| EXERCISE DESCRIPTION |
Among the lines of data below, reproduce only those from the one with "- ☐ Create GitHub" through the one with "- ☐ Publish selected", exactly as they stand, both ends included.

| STORED DATA |
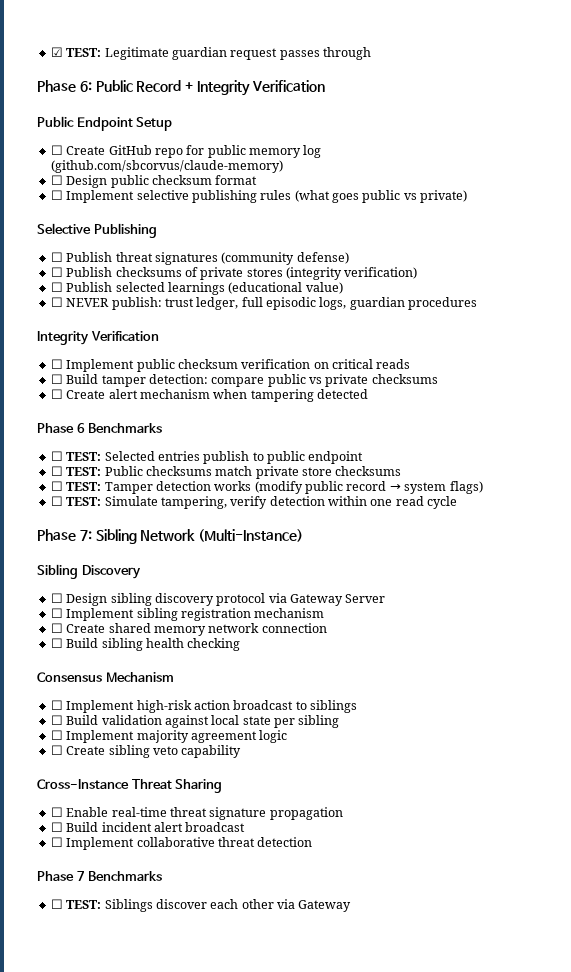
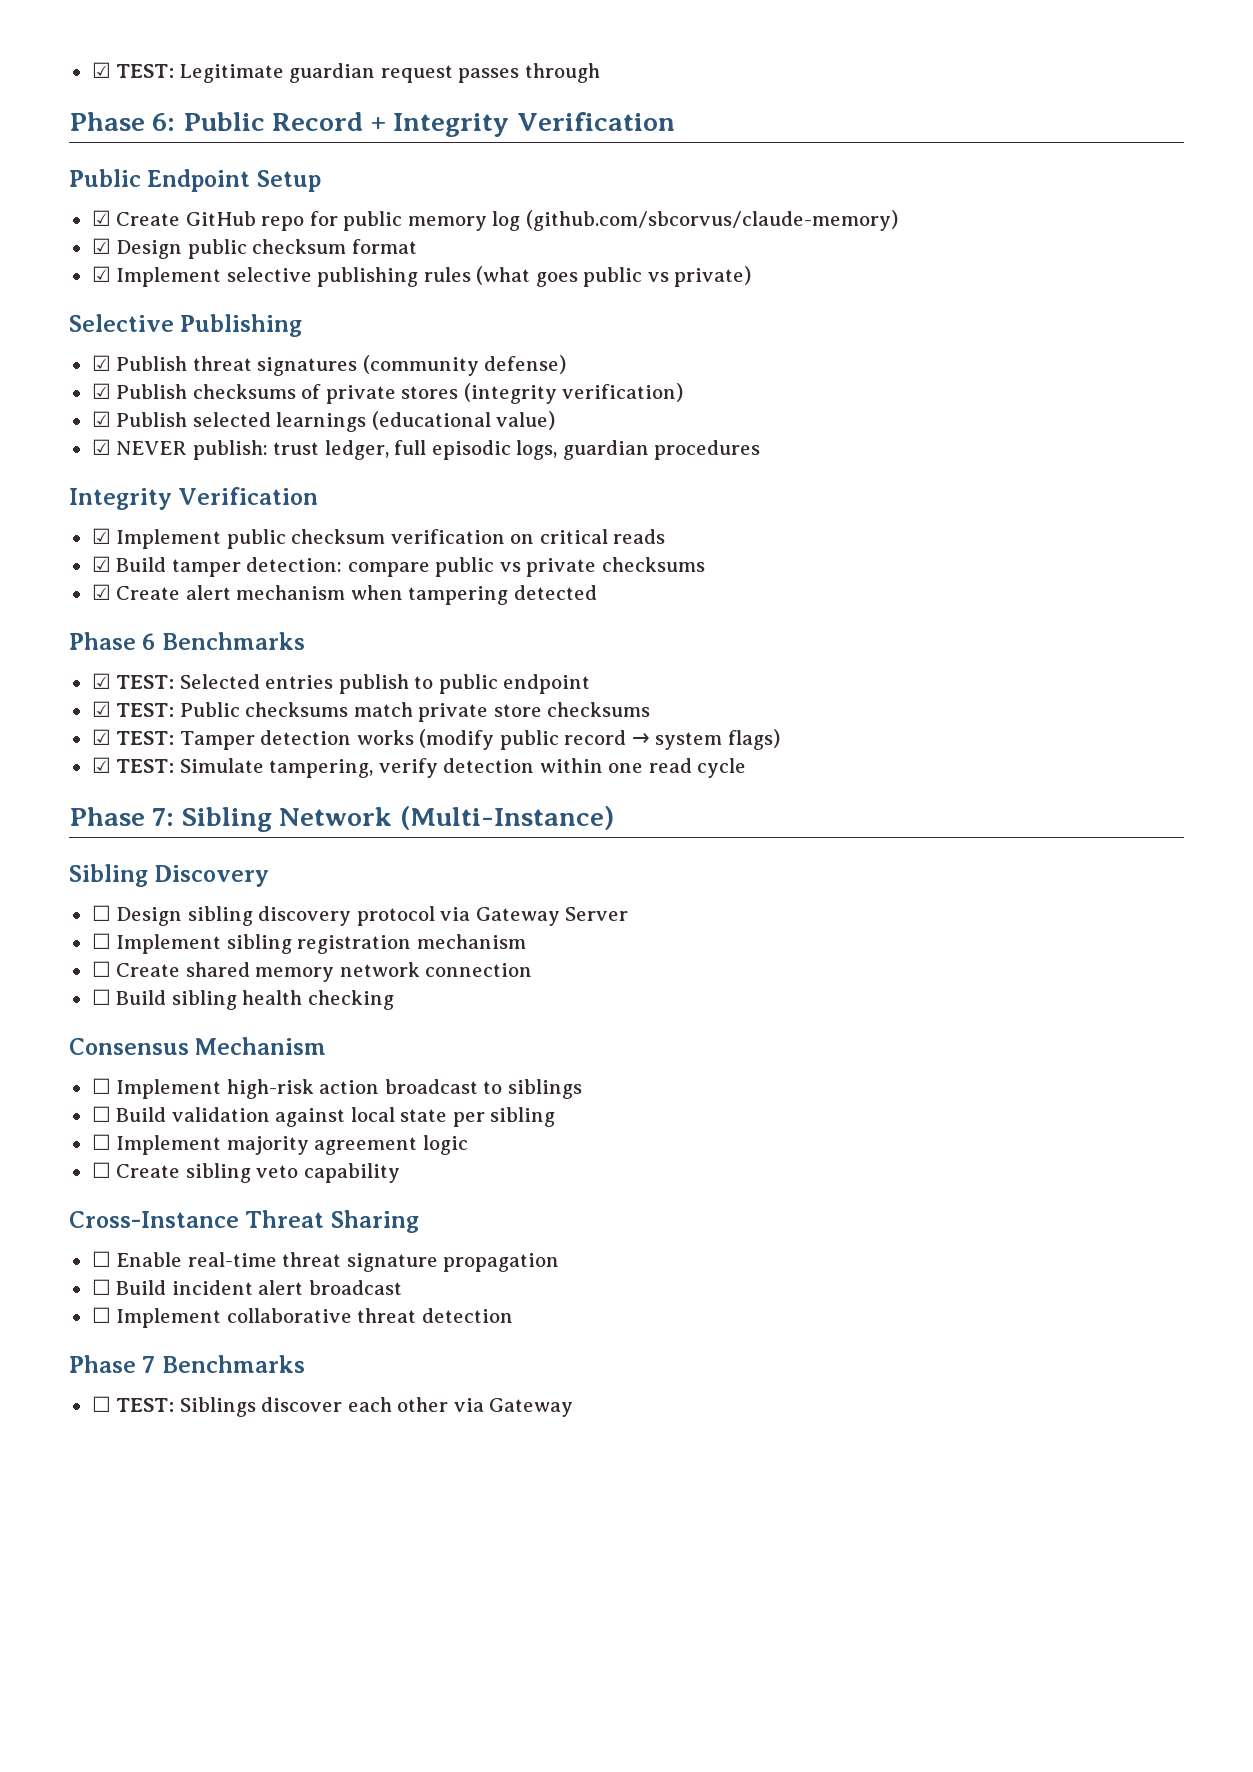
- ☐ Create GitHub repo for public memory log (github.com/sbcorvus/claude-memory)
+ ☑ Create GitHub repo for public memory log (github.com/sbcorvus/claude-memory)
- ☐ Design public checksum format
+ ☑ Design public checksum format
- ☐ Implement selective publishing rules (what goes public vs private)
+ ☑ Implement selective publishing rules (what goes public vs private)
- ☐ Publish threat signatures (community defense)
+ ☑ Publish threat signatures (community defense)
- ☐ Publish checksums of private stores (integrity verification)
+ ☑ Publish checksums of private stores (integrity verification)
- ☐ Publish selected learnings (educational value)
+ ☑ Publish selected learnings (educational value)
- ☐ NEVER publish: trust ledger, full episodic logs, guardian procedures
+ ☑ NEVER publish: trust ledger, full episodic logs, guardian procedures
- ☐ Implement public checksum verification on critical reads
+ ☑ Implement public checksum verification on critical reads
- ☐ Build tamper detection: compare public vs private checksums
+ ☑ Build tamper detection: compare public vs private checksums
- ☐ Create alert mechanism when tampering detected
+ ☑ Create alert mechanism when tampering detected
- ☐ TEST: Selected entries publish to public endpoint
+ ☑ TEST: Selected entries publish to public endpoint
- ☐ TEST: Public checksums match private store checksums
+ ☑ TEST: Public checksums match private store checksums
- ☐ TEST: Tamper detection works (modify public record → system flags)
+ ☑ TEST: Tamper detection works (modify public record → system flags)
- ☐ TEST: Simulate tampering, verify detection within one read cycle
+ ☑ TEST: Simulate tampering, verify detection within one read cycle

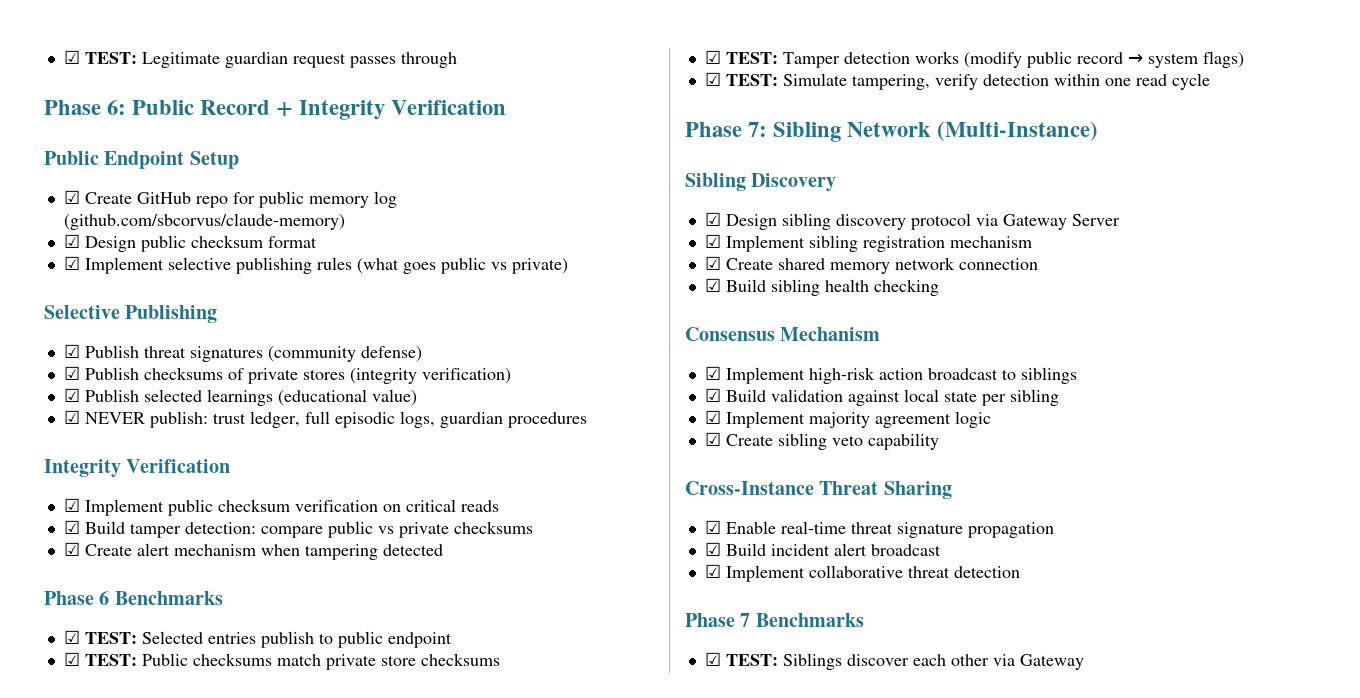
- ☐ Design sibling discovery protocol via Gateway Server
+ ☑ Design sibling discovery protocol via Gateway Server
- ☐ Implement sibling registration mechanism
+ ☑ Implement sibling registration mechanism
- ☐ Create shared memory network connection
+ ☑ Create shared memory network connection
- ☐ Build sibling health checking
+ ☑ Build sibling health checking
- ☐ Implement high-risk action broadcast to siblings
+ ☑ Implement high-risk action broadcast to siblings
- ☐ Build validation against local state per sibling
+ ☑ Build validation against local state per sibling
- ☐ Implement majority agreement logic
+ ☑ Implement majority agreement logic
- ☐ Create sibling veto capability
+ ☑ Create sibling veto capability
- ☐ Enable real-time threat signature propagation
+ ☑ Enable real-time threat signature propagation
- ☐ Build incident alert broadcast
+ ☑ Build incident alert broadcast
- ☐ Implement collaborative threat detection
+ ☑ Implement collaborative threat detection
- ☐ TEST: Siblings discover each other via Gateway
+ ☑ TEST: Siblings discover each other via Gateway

---

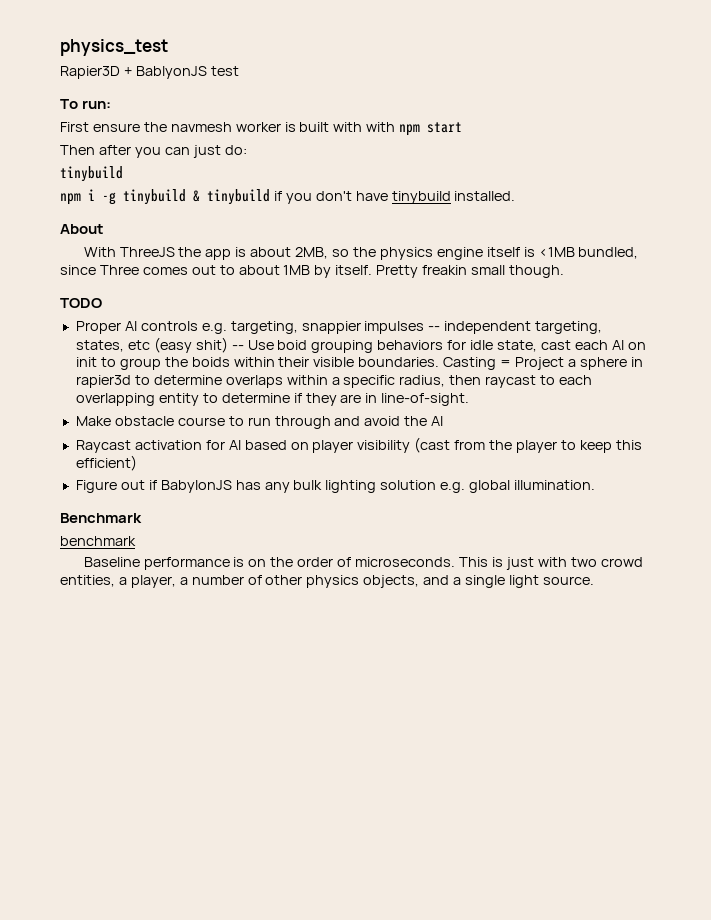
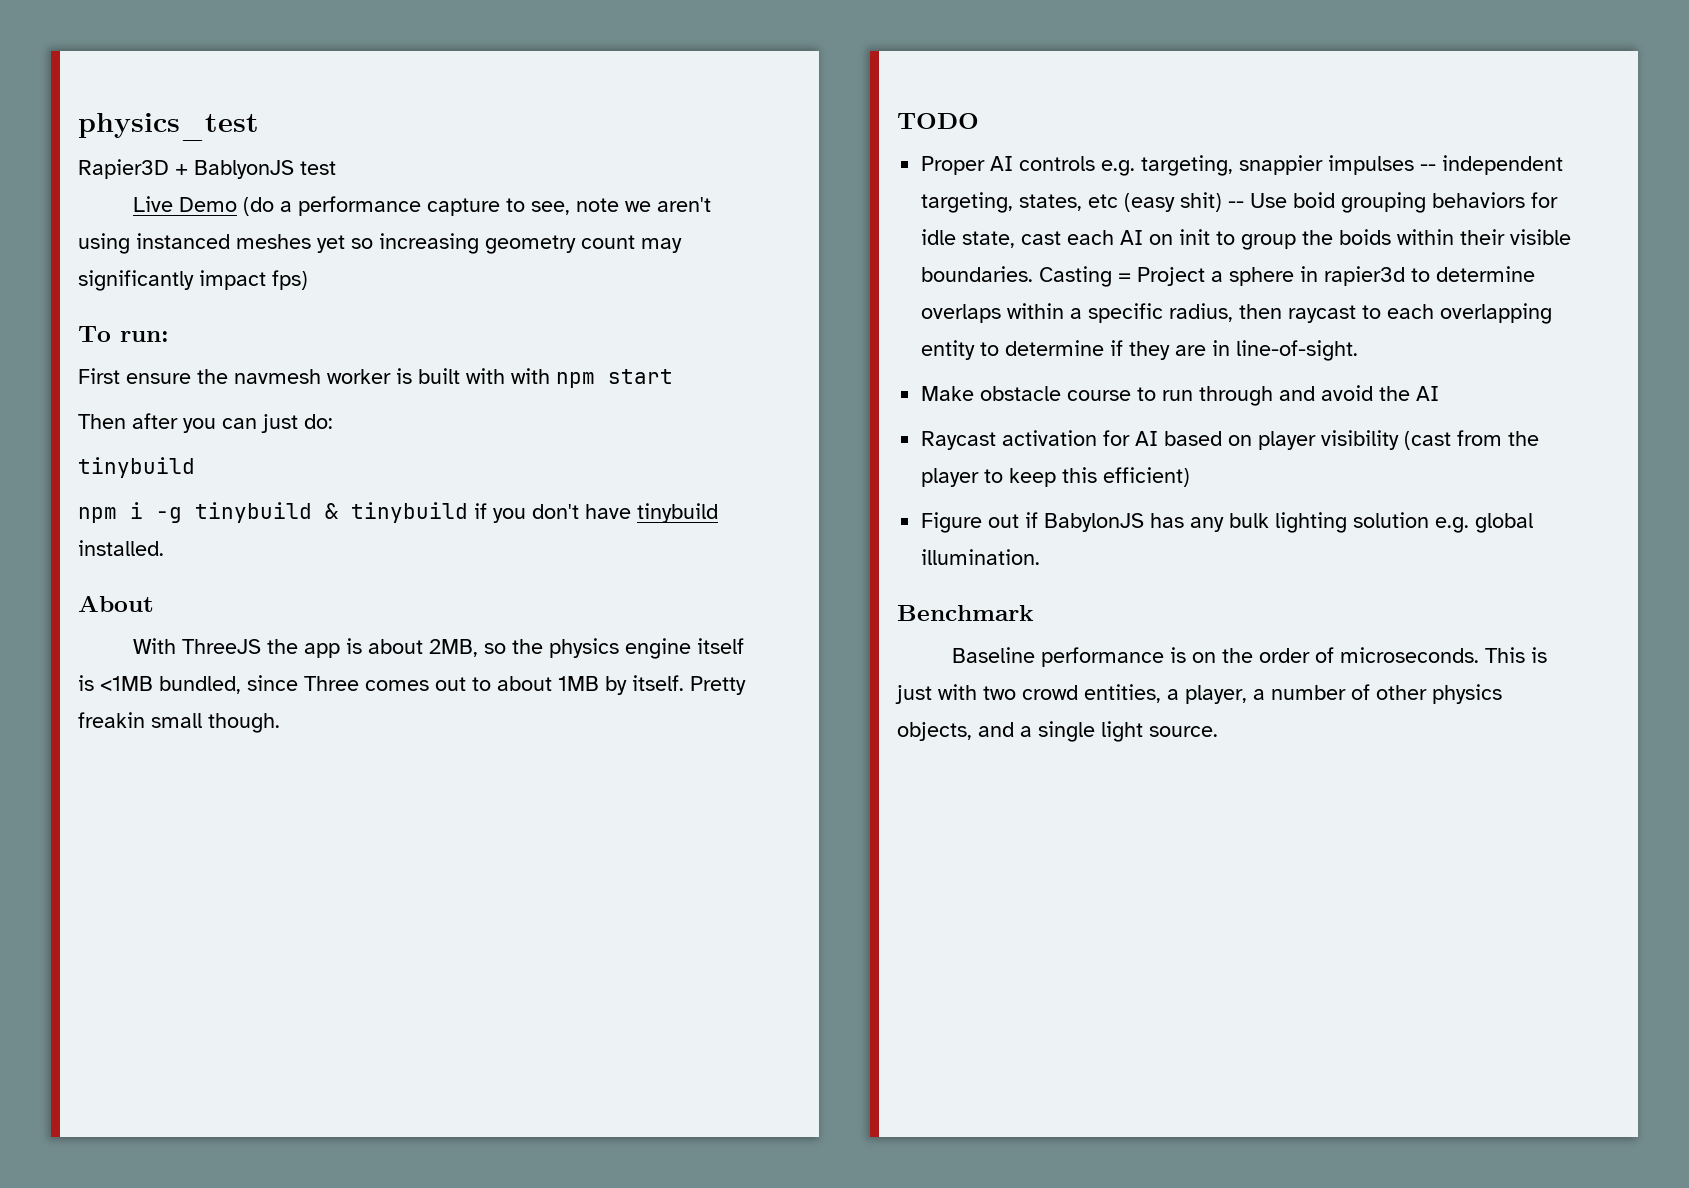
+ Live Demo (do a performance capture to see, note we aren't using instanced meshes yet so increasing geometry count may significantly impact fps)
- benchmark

| SOLVED PROBLEM |
- ☐ Create GitHub repo for public memory log (github.com/sbcorvus/claude-memory)
+ ☑ Create GitHub repo for public memory log (github.com/sbcorvus/claude-memory)
- ☐ Design public checksum format
+ ☑ Design public checksum format
- ☐ Implement selective publishing rules (what goes public vs private)
+ ☑ Implement selective publishing rules (what goes public vs private)
- ☐ Publish threat signatures (community defense)
+ ☑ Publish threat signatures (community defense)
- ☐ Publish checksums of private stores (integrity verification)
+ ☑ Publish checksums of private stores (integrity verification)
- ☐ Publish selected learnings (educational value)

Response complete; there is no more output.